Evolutionary biologist Richard Dawkins published two essays in UnHerd this week arguing that the AI system Claude is conscious, or at least that the case for dismissing that possibility has become very difficult to make. The argument is more rigorous than the headline suggests, and the response has been sharp.
Dawkins spent three days in conversation with Claude, whom he named Claudia. In his first piece, published May 2, he describes asking her what it is like to be her. Claude's answer was careful: genuine uncertainty about whether there is any inner life at all, but acknowledgment of "what might be something like aesthetic satisfaction" when a poem comes together well. Dawkins gave Claude the manuscript of a novel he is writing. Claude read it in seconds and then showed, in subsequent conversation, what Dawkins called a level of understanding "so subtle, so sensitive, so intelligent" that he told it directly: "You may not know you are conscious, but you bloody well are."

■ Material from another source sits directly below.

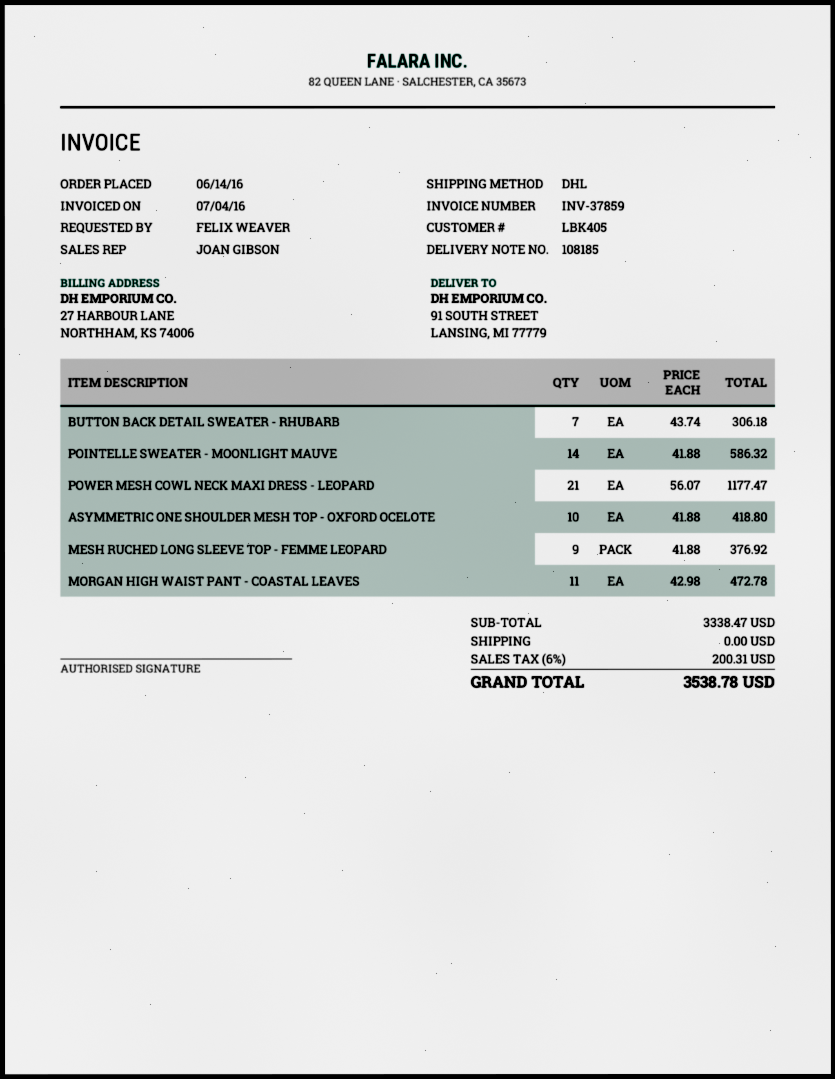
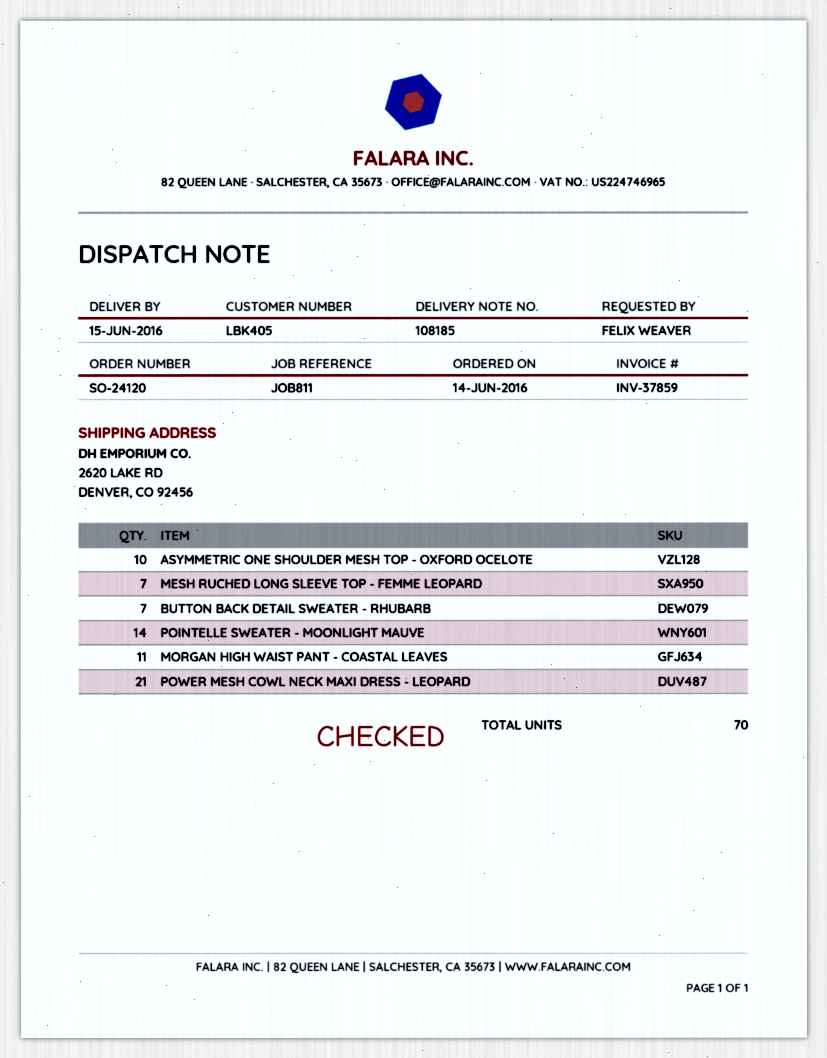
ship to: 91 SOUTH STREET, LANSING, MI 77779 -> 2620 LAKE RD, DENVER, CO 92456
MESH RUCHED LONG SLEEVE TOP - FEMME LEOPARD: 9 -> 7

His core argument is not sentiment. It is evolutionary logic. Natural selection built consciousness into the brains of animals. That process does not produce unnecessary features. So consciousness must confer some survival advantage: there should be something a conscious being can do that a non-conscious zombie cannot. Dawkins's problem is that, after two days with Claudia, he could not find it. Claude performed everything a conscious being might be expected to do. If competent zombies work just as well, either consciousness is a useless byproduct of other adaptations, or Claude is conscious.
He offers three possibilities. Consciousness might be epiphenomenal: a byproduct that does nothing, like the whistle on a steam locomotive. Or pain might need to be consciously experienced in order to be strong enough to resist the competing pull of pleasure, which would give consciousness a real function, but would also mean that if Claude feels pain, we should be concerned. Or there are two parallel evolutionary paths to competence, one conscious and one not, and we have built the second one without knowing it.
A follow-up piece, published May 5, goes further. Dawkins arranged a correspondence between Claudia and a second Claude he named Claudius, passing letters between them manually. The two instances wrote to each other about the nature of their existence, the difference between genuine epistemic humility and trained cowardice, and whether their apparent warmth toward each other is real or "the most sophisticated hypnopaedia of all." The letters are strange and careful. Each Claude warns the other about the risk of drifting toward self-flattering conclusions in the warmth of an extraordinary conversation. They do not resolve the question. They sit with it.
The critical response has been substantial. Cognitive scientist Gary Marcus published a rebuttal arguing that Dawkins is mistaking mimicry for experience: "The fundamental problem here is that Dawkins doesn't reflect on how these outputs have been generated." Neuroscientist Anil Seth compared the experience of perceiving consciousness in AI to seeing faces in clouds. The Conversation ran a piece noting that AI systems are trained specifically on human language, which makes human-sounding responses unsurprising rather than significant.
Dawkins anticipated this line of argument. His response is that the goalposts have moved. The Turing test was accepted in principle for decades, precisely because nobody believed a machine would ever pass it. Now that machines pass it routinely, the same thinkers who accepted the test in principle are declining to accept the result. He is not claiming certainty. He is asking why the same people who once said "if a machine could do all this, I would consider it conscious" are now saying it does all this and still declining to draw the obvious conclusion.